By Kendall McGee | June 15, 2020 at 4:59 PM EDT – Updated June 15 at 9:14 PM
WILMINGTON, N.C. (WECT) – Months after the FDA handed down new rules governing who can donate blood in light of the need stirred by the COVID-19 pandemic, the American Red Cross has formally updated their systems to allow people to donate under the FDA’s relaxed restrictions.
On April 2, the FDA announced the deferment period is now only three months rather than one year for people with tattoos and piercings, males who have had sex with another male, people who have traveled to malaria-endemic areas and people who spent time in certain European countries considered to have been exposed to Creutzfeldt-Jakob Disease.

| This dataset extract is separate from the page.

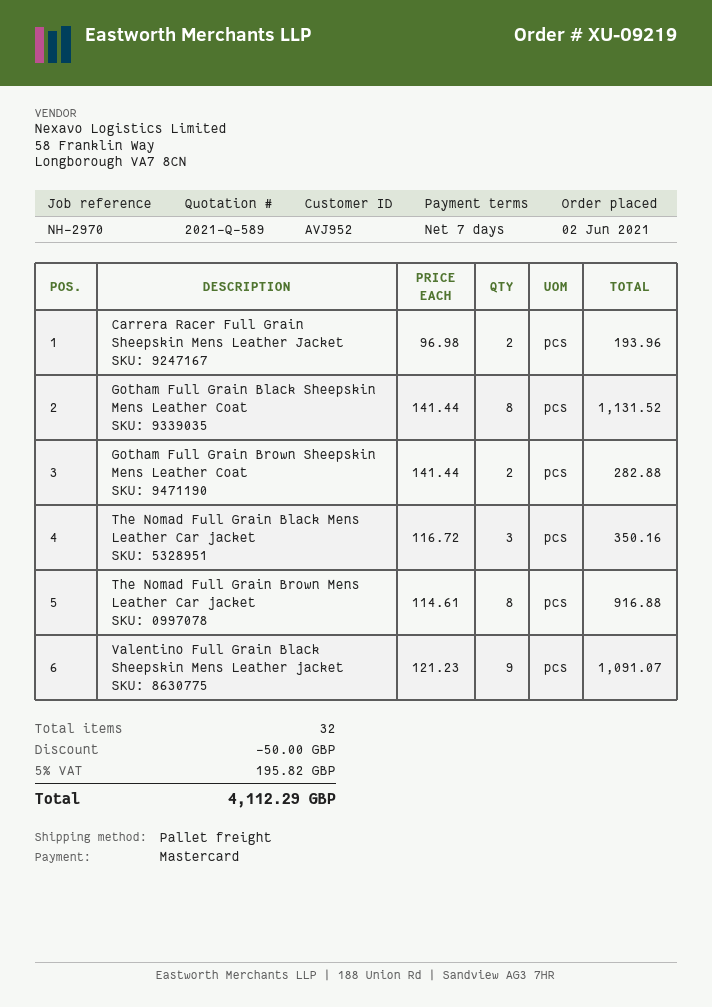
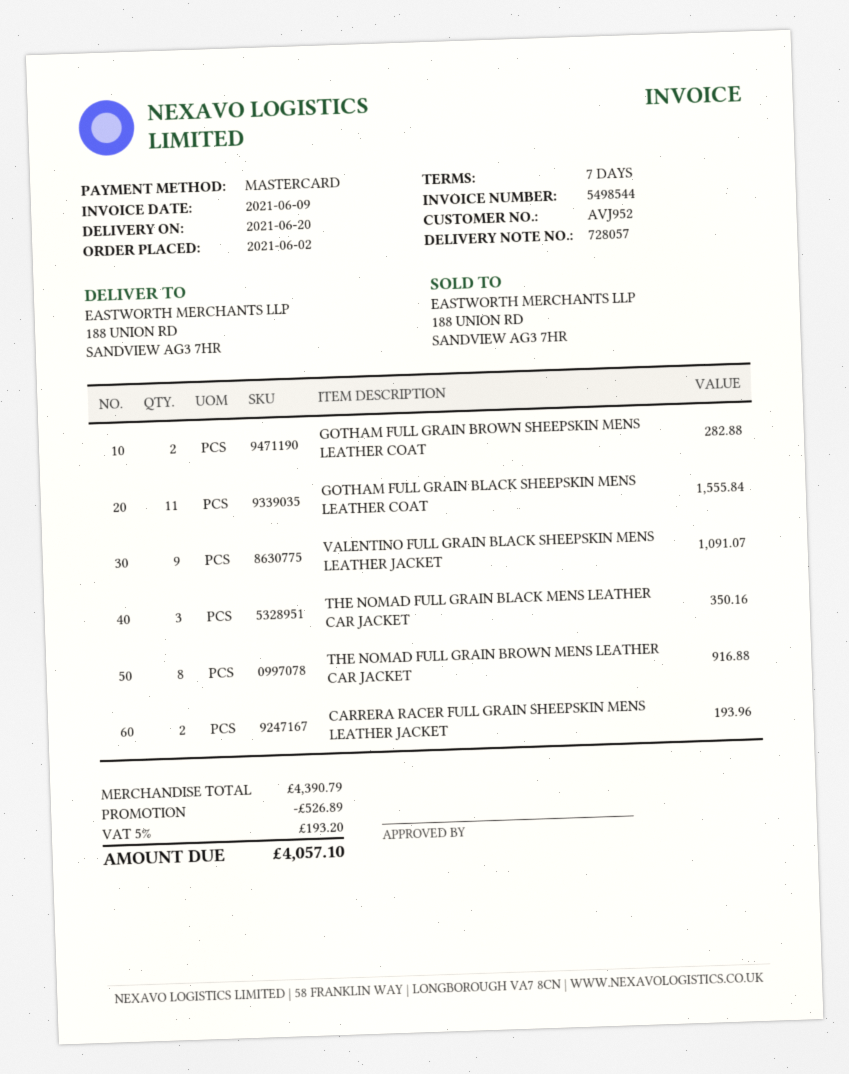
Gotham Full Grain Black Sheepskin Mens Leather Coat: 8 for 1131.52 -> 11 for 1555.84
discount: 50.00 -> 526.89
tax: 5% = 195.82 -> 5% = 193.20
total: 4112.29 -> 4057.10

The changes were expected to increase the number of donations moving forward and ensure the country has an adequate blood supply.
“We believe these updated recommendations will have a significant and positive impact on our blood supply,” the release from the FDA said. “The updated recommendations in these guidances are based on data and analysis that the FDA believes are applicable to circumstances outside of (and after) the COVID-19 pandemic and reflect the agency’s current thinking on this issue. These recommendations are expected to remain in place after the COVID-19 pandemic ends, with any appropriate changes based on comments we receive and our experience implementing the guidances.”
The American Red Cross is the largest collector of blood in the US. The group began training their staff on the changes in May, and unrolled updated software programs, screening materials and documents to reflect the changes June 8.
“More than anything, the American Red Cross prides itself on being inclusive and welcoming and inviting to everyone its part of our mission to prevent and alleviate human suffering in the face of emergencies. So it’s very important for us that everyone who wants to donate blood and is eligible to do so is afforded that opportunity,” said American Red Cross Eastern NC executive director James Jarvis.
According to the CDC, all blood for transfusion is tested for evidence of infectious disease pathogens including hepatitis B and C and HIV.